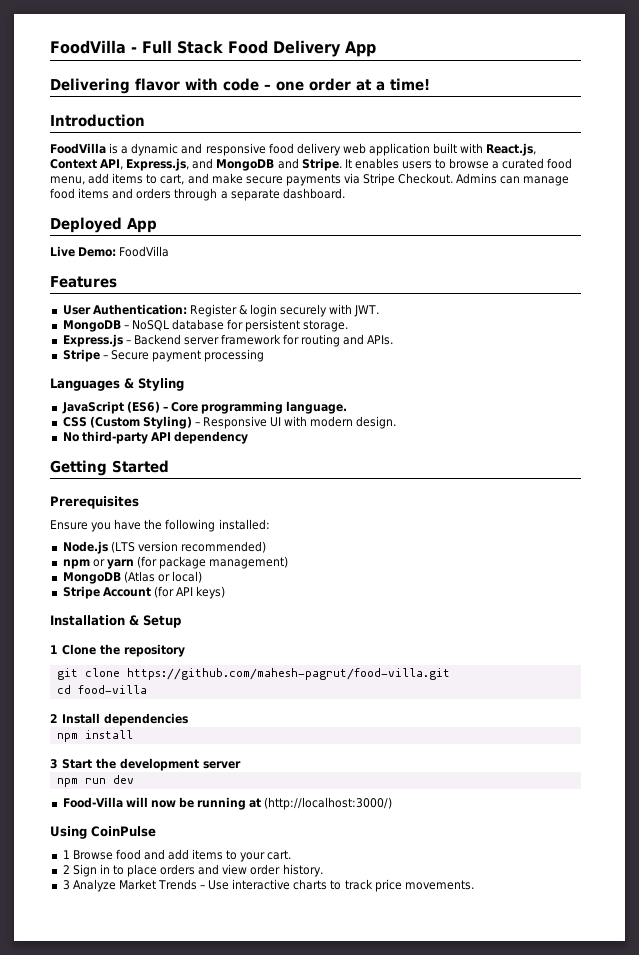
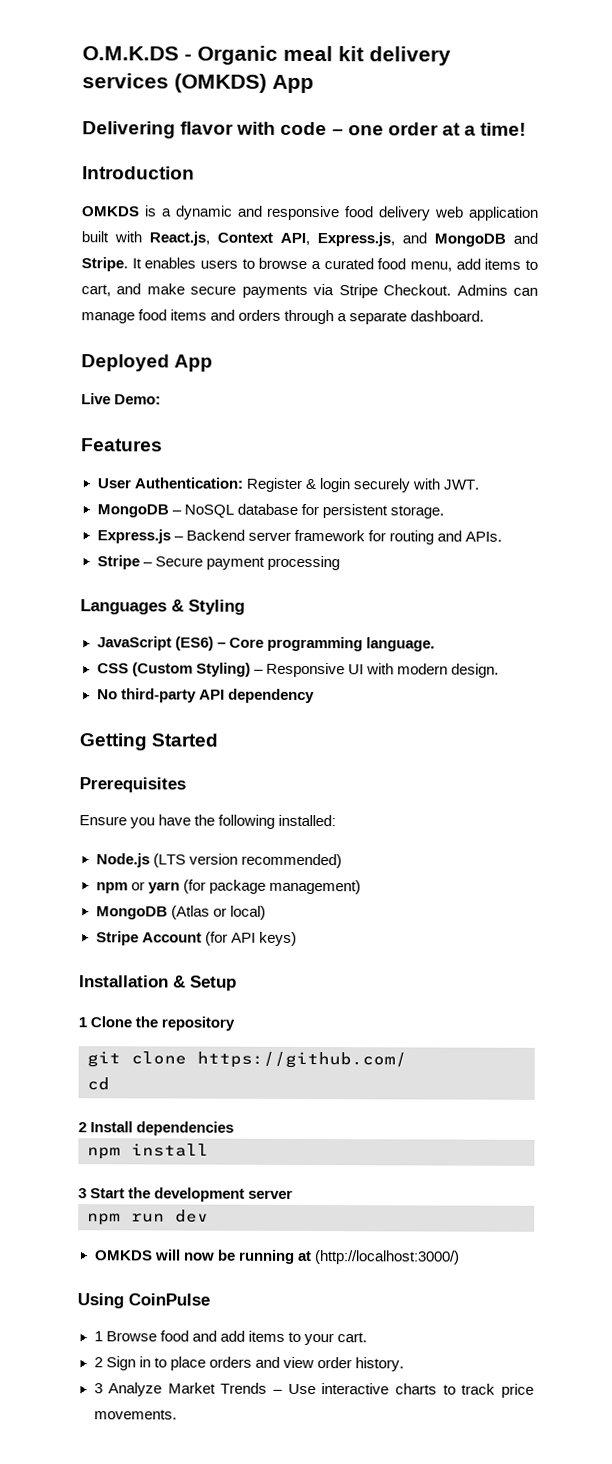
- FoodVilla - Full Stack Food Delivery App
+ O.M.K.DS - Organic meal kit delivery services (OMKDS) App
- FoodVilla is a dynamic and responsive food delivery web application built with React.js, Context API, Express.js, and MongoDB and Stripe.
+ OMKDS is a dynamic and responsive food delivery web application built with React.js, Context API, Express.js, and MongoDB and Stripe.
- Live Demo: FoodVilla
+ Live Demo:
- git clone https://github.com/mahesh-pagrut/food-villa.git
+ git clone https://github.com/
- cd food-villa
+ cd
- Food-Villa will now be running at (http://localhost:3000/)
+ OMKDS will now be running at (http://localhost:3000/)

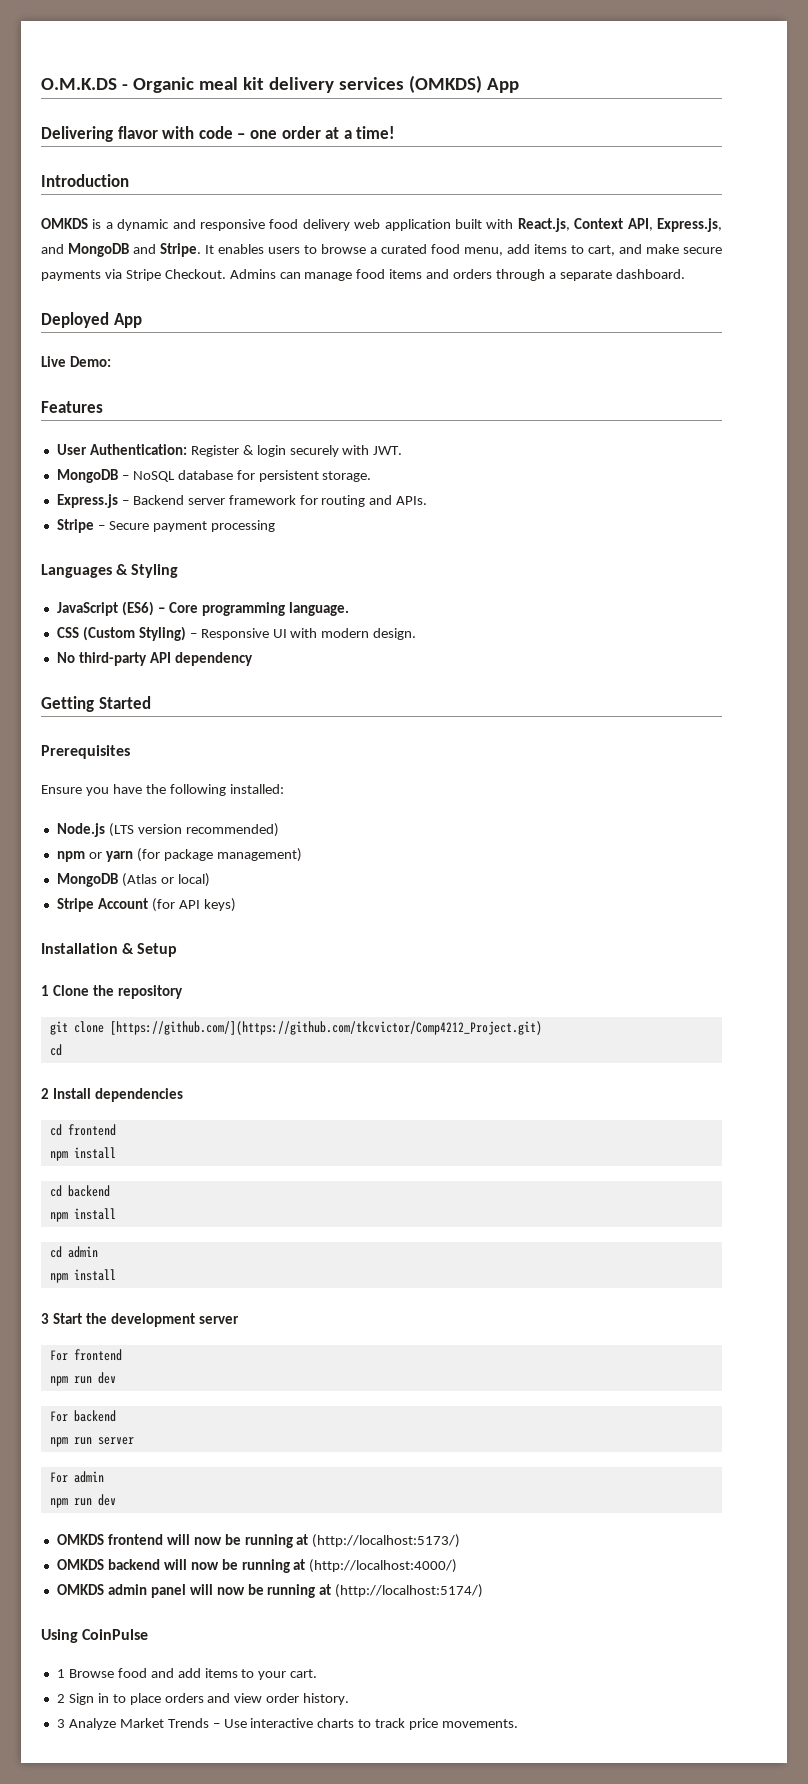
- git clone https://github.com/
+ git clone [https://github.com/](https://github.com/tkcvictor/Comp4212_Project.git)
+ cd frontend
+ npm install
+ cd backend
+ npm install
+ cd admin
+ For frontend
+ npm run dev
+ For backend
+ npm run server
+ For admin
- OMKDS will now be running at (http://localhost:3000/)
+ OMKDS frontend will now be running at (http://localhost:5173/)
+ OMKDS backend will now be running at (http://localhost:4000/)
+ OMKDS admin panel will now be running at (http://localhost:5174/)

___

What the task requires
Give back the material above exactly, with each picture removed.

Answer to this task
- FoodVilla - Full Stack Food Delivery App
+ O.M.K.DS - Organic meal kit delivery services (OMKDS) App
- FoodVilla is a dynamic and responsive food delivery web application built with React.js, Context API, Express.js, and MongoDB and Stripe.
+ OMKDS is a dynamic and responsive food delivery web application built with React.js, Context API, Express.js, and MongoDB and Stripe.
- Live Demo: FoodVilla
+ Live Demo:
- git clone https://github.com/mahesh-pagrut/food-villa.git
+ git clone https://github.com/
- cd food-villa
+ cd
- Food-Villa will now be running at (http://localhost:3000/)
+ OMKDS will now be running at (http://localhost:3000/)

- git clone https://github.com/
+ git clone [https://github.com/](https://github.com/tkcvictor/Comp4212_Project.git)
+ cd frontend
+ npm install
+ cd backend
+ npm install
+ cd admin
+ For frontend
+ npm run dev
+ For backend
+ npm run server
+ For admin
- OMKDS will now be running at (http://localhost:3000/)
+ OMKDS frontend will now be running at (http://localhost:5173/)
+ OMKDS backend will now be running at (http://localhost:4000/)
+ OMKDS admin panel will now be running at (http://localhost:5174/)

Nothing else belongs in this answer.